Повалился на спину, катается с лягушкой, сопит, взвизгивает, будто его под мышками щекочут: то подкинет лягушку, то из лапы в лапу перекинет. Играл, играл да и потерял лягушку.
Обнюхал траву кругом — нет лягушки. Так и брякнулся мишка на задок, разинул рот, чтоб заорать, да и остался с открытым ртом: из-за кустов на него глядела старая медведица.
Медвежонок очень обрадовался своей мохнатой мамаше: уж она-то приласкает его и лягушку ему найдёт.
Жалостно скуля и прихрамывая, он потрусил ей навстречу, да вдруг получил такую затрещину, что разом сунулся носом в землю.
Вот так приласкала!
Обозлился мишка, вскинулся на дыбки, рявкнул на мать. Рявкнул и опять покатился в траву от оплеухи.
Видит — плохо дело! Вскочил, и бегом в кусты.
Медведица — за ним.
Долго слышал я, как трещали сучья и как рявкал медвежонок от мамашиных затрещин.
«Ишь, как уму да осторожности его учит!» — подумал я.
Убежали медведи, так меня и не заметили. А впрочем, кто их знает?
Кругом лес, густой, тёмный. В лесу шорохи. Лучше уйти поскорей: ружья-то у меня нету.
Много у меня среди диких птиц знакомых. Воробья одного знаю. Он весь белый — альбинос. Его сразу отличишь в воробьиной стайке: все серые, а он белый.
Сороку знаю. Эту я по нахальству отличаю. Зимой, бывало, люди за окно продукты вывешивают, так она сейчас же прилетит и всё растреплет.
А вот галку одну я приметил за её вежливость.
Была метель.
Ранней весной бывают особые метели — солнечные. Снежные вихри завиваются в воздухе, всё сверкает и несётся! Каменные дома похожи на скалы. Наверху буран, с крыш, как с гор, текут снежные водопады. Сосульки от ветра растут в разные стороны, как косматая борода деда-мороза.

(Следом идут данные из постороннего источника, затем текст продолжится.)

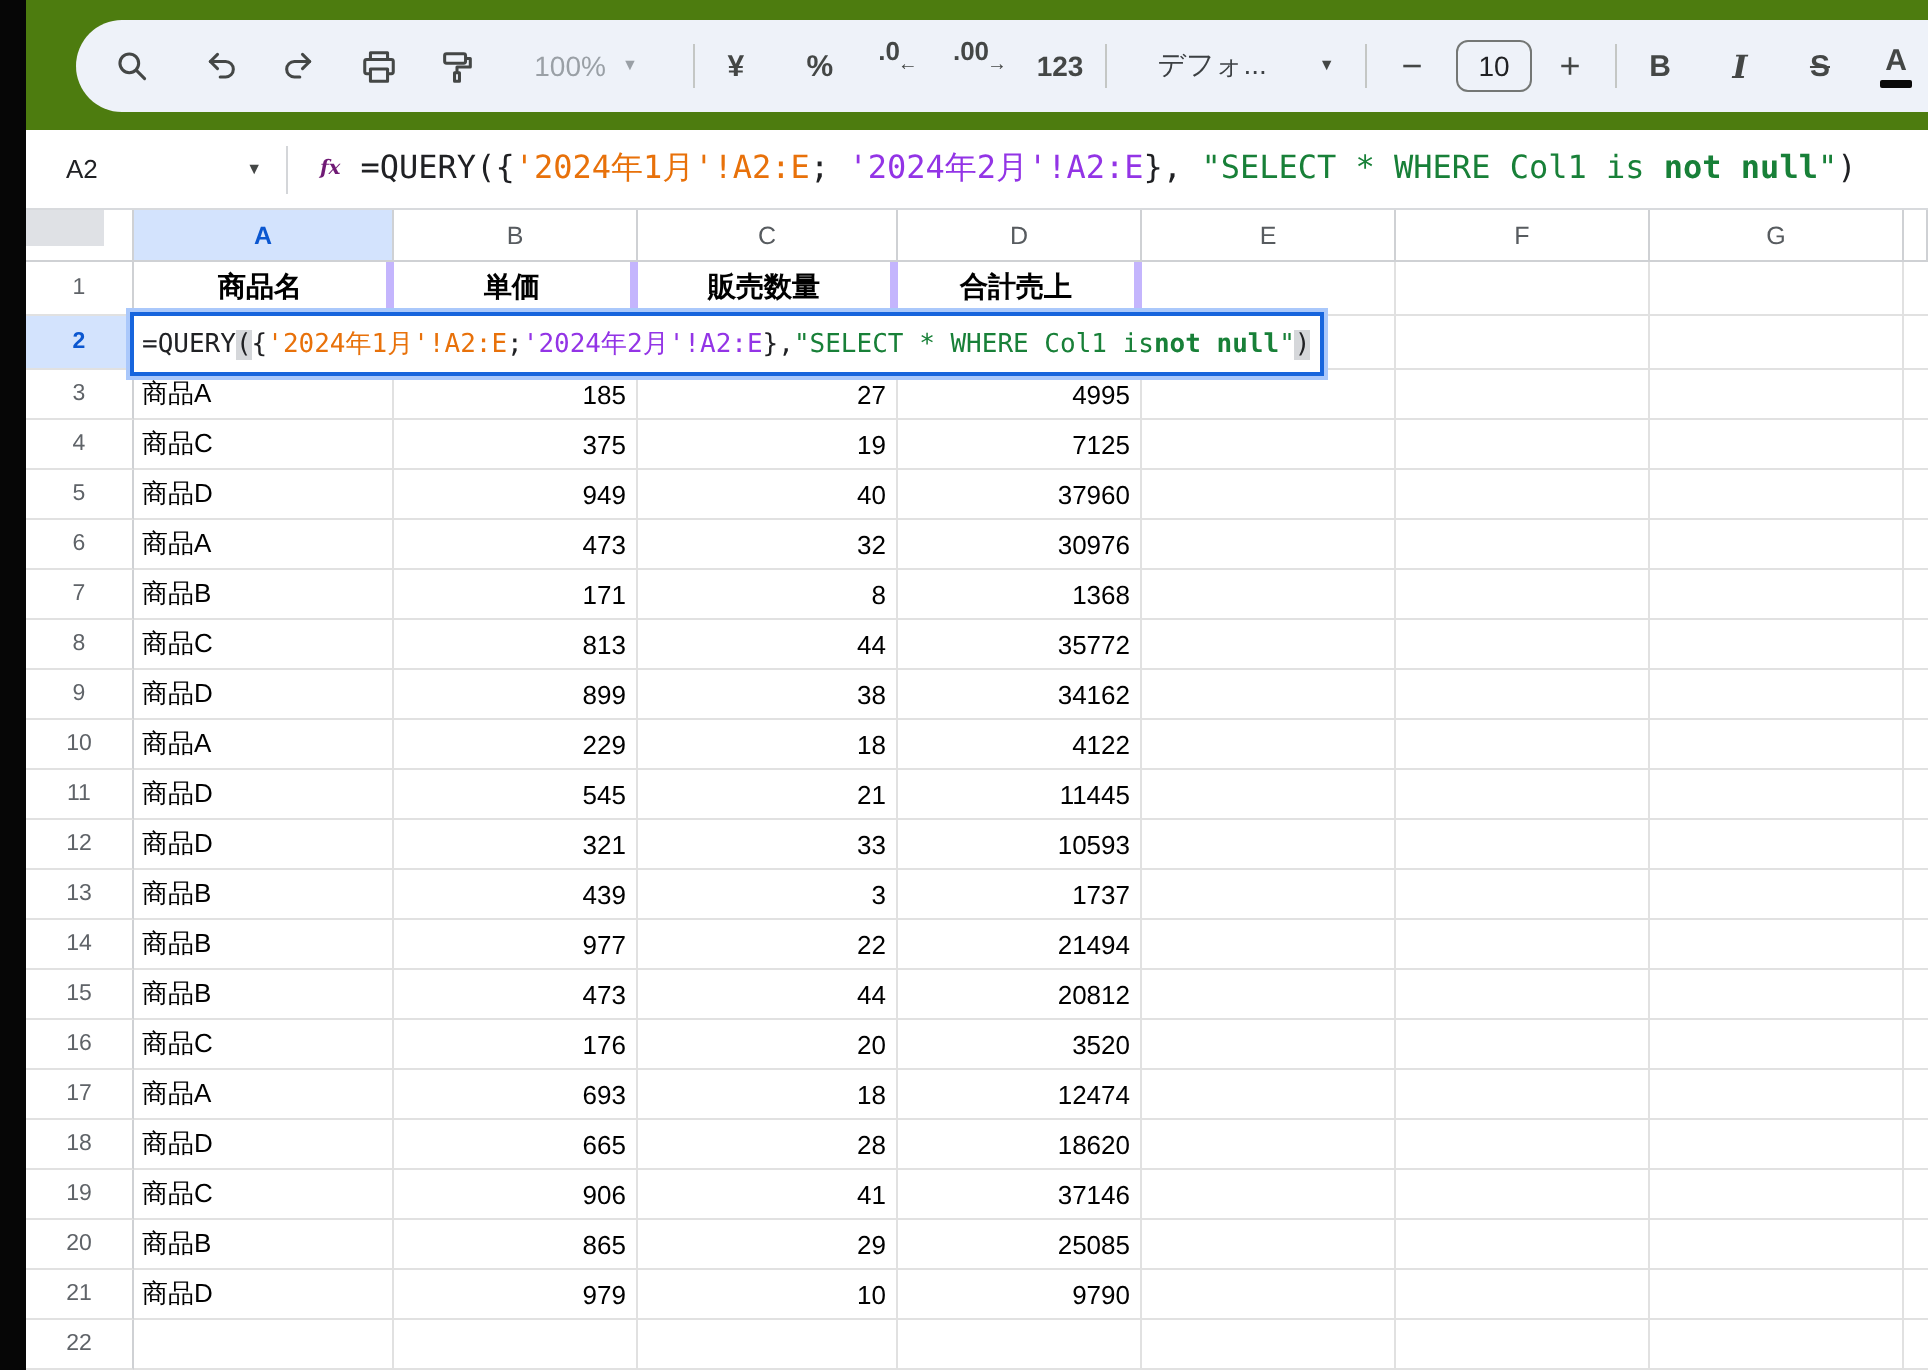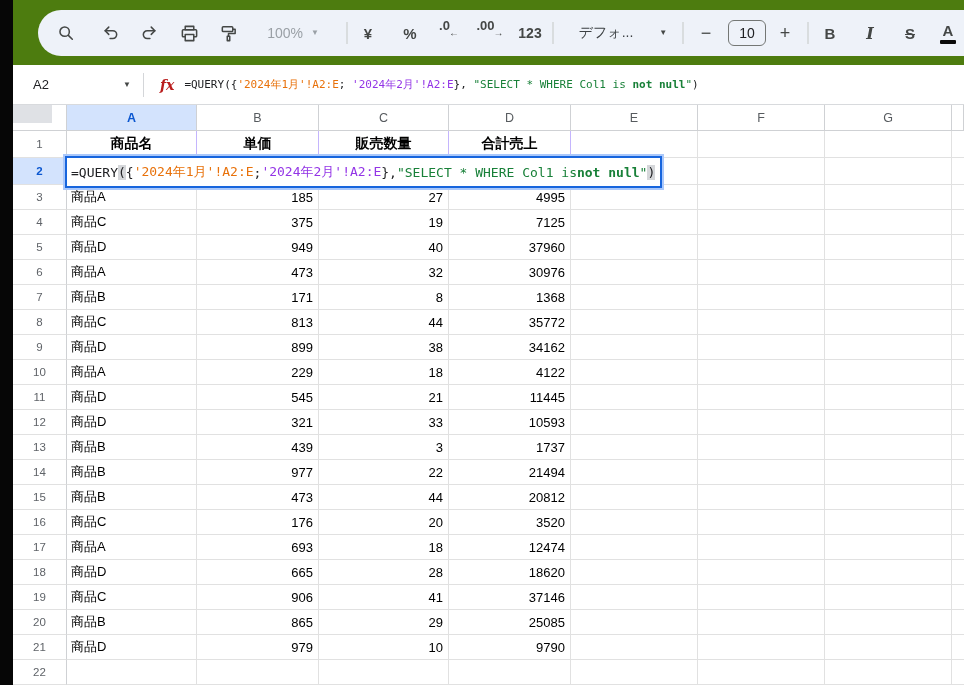"fx" .fx { color: #b91c1c -> #701a75; font-size: 14px -> 10px }
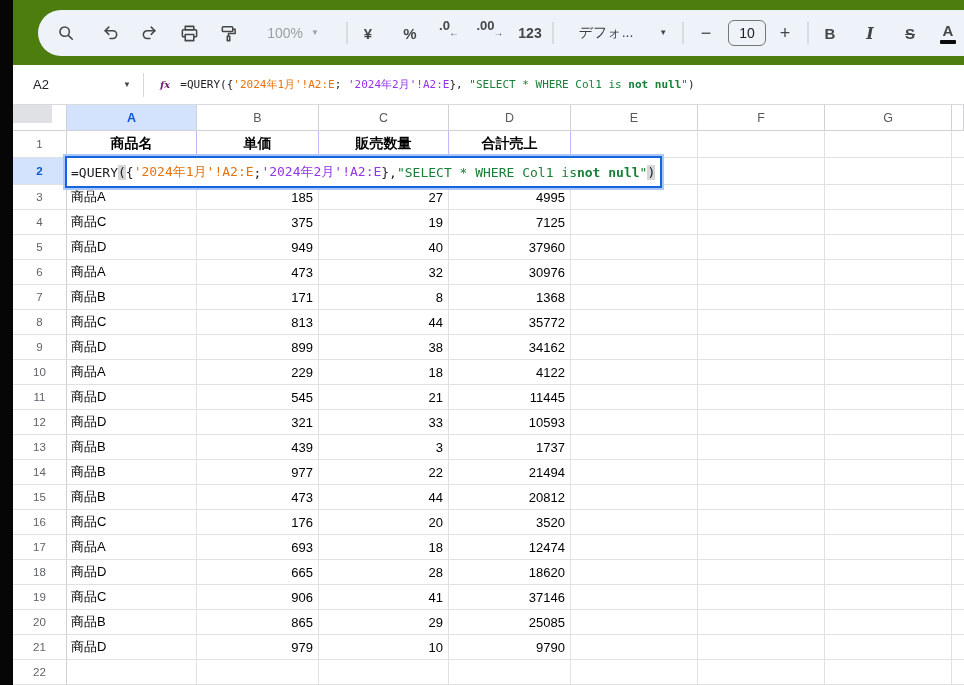"=QUERY({'2024年1月'!A2:E; '2024年2月'!A2:E}," .formula-text { font-size: 11px -> 16px }
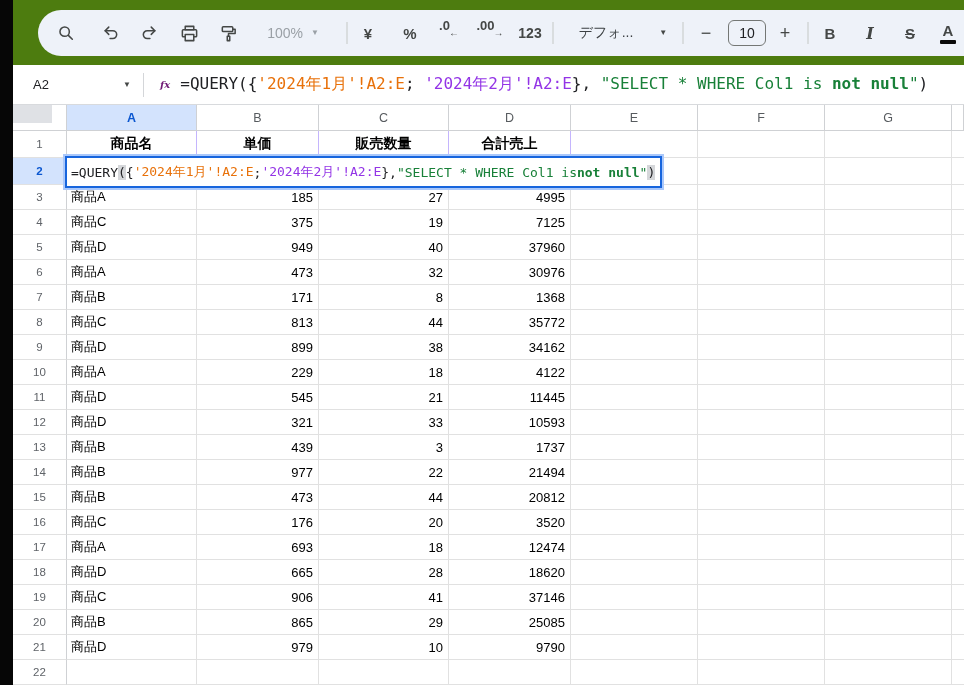"商品名" .c.h1 { border-right: 1px solid #c4b5fd -> 4px solid #c4b5fd }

А над карнизом, под крышей, есть укромное местечко. Там два кирпича из стены выпали. В этом углублении и устроилась моя галка. Чёрная вся, только на шейке серый воротничок. Галка грелась на солнце, да ещё и расклёвывала какой-то лакомый кусок. Уютное местечко!
И вдруг вижу — подлетает к моей большой галке другая, поменьше и цветом потусклее.
Прыг-скок по карнизу. Круть-верть хвостом! Села напротив моей галки и смотрит.
Ветер её треплет — так перья и заламывает, так белой крупой и сечёт!